Por supuesto que estas novelas hablan de amor: pero entre otras cosas el amor es, para estas heroínas, la posibilidad de vivir una aventura, una aventura para la que la femineidad —entendida como una serie de reglas que constriñen a las mujeres a vidas correctas, ordenadas, aburridas, civilizadas— es un obstáculo. En Cumbres borrascosas, Heathcliff representa muy claramente la posibilidad de una vida salvaje, alejada de las restricciones que la sociedad de la época les ponía a las pasiones y a las mujeres. La amistad sensual —y semi incestuosa, todo hay que decirlo— que Cathy y Heathcliff habían compartido no solo era más intensa que el cortejo protocolar de Cathy y Linton; era también más propia, más personal, más inventada, menos organizada. No era un camino al matrimonio ni a una vida determinada: había surgido como una flor silvestre, donde nadie la esperaba y sin que a nadie le sirviera. Y la figura de Heathcliff es la encarnación de esa vida silvestre: mal nacido, poco querido, constreñido por su falta de apellido (literal, de hecho: Heathcliff no parece tener nombre y apellido en la novela, es solo «Heathcliff»), pero paradójicamente libre justamente por eso. Cathy quiere estar con él, sí, pero no es extraño que además quiera ser él: y creo que no solamente, como lee de Beauvoir, por sus ganas de despersonalizarse y perderse, sino justamente, por sus ganas de ser otra. De ser otro, incluso.

En el pasaje de Ana Karenina Tolstoi habla literalmente del deseo de vivir; entre los ejemplos que cita habla de cuidar a un enfermo, sí, pero también de pronunciar un discurso en el Parlamento. Lo más interesante, sin embargo, está en la última oración: cuando Tolstoi habla del héroe de su novela —un baronet que, no casualmente, obtiene su título y unas tierras en propiedad—, parece que en la mente de Ana Karenina se mezclaran el deseo de reemplazar ella misma al protagonista del libro, que es de lo que Tolstoi venía hablando y de estar con él, el «deseo de irse con él a aquellas tierras». Este desliz del «ser» al «estar con» es justamente de lo que estoy hablando: en el amor que nos pintan estas novelas —dos clásicos enormes, decisivos, tan influyentes en millones de otras ficciones y fantasías—, el deseo de las enamoradas de entregarse está íntimamente unido al deseo de escaparse. El amor, especialmente en Cumbres borrascosas, no aparece como el epítome de lo femenino, sino casi como una huida de la femineidad.

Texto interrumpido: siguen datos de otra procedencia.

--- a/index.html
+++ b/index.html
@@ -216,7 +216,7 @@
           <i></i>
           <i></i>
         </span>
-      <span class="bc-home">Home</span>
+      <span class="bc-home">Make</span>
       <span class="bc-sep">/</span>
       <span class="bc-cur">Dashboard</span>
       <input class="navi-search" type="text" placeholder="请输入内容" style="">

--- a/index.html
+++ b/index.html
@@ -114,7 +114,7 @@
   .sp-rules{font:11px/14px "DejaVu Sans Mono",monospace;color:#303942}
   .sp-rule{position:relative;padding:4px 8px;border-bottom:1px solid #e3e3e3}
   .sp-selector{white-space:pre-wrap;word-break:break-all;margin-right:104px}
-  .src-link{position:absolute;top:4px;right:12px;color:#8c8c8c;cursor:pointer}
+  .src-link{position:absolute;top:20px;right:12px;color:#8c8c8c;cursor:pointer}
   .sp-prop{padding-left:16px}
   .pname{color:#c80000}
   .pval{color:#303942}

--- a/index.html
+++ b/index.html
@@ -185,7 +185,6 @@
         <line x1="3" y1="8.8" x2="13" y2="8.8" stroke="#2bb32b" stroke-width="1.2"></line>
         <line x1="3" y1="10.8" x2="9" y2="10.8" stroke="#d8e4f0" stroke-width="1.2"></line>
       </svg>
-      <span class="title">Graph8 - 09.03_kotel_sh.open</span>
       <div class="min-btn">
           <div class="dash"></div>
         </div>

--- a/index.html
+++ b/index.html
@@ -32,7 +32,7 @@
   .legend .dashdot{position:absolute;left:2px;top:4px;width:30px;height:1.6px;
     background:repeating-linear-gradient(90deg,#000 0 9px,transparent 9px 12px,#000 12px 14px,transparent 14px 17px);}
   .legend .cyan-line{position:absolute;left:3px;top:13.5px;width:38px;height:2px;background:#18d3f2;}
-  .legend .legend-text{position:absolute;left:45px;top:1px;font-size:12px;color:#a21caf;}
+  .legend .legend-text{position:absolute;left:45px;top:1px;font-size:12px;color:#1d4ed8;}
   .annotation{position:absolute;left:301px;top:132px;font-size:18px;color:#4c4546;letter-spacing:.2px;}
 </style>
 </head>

Hay un tercer relato, también del siglo XIX, que puede leerse en serie con estos dos: es «La sirenita», que Hans Christian Andersen publicó por primera vez en una compilación de cuentos de hadas en 1837. Aunque la adaptación de Disney de 1989 se toma muchas licencias, conserva este componente clave que, sin embargo, no suele perdurar en las conversaciones sobre el cuento: en ambas versiones, entonces, la sirenita tiene una fascinación con el mundo terrestre antes de conocer al príncipe. Su amor por él es indiscernible de su deseo de conocer la tierra, sus habitantes y sus hábitos, de escaparse del mundo en el que se crió y ser parte de otro, como dice «Part of your world», una de las canciones de la versión animada. En la versión original, leemos que la Sirenita sacrifica su voz primero y su vida después por el amor de un varón, pero esa no es toda la verdad. El sacrificio por amor de la sirenita, como el de Ana Karenina y el que Cathy nunca se animó a hacer, es también una caída en la batalla contra las ataduras que la sociedad le impuso: la decisión de arder para devenir otra —u otro— sin la seguridad de, como el ave fénix, poder volver.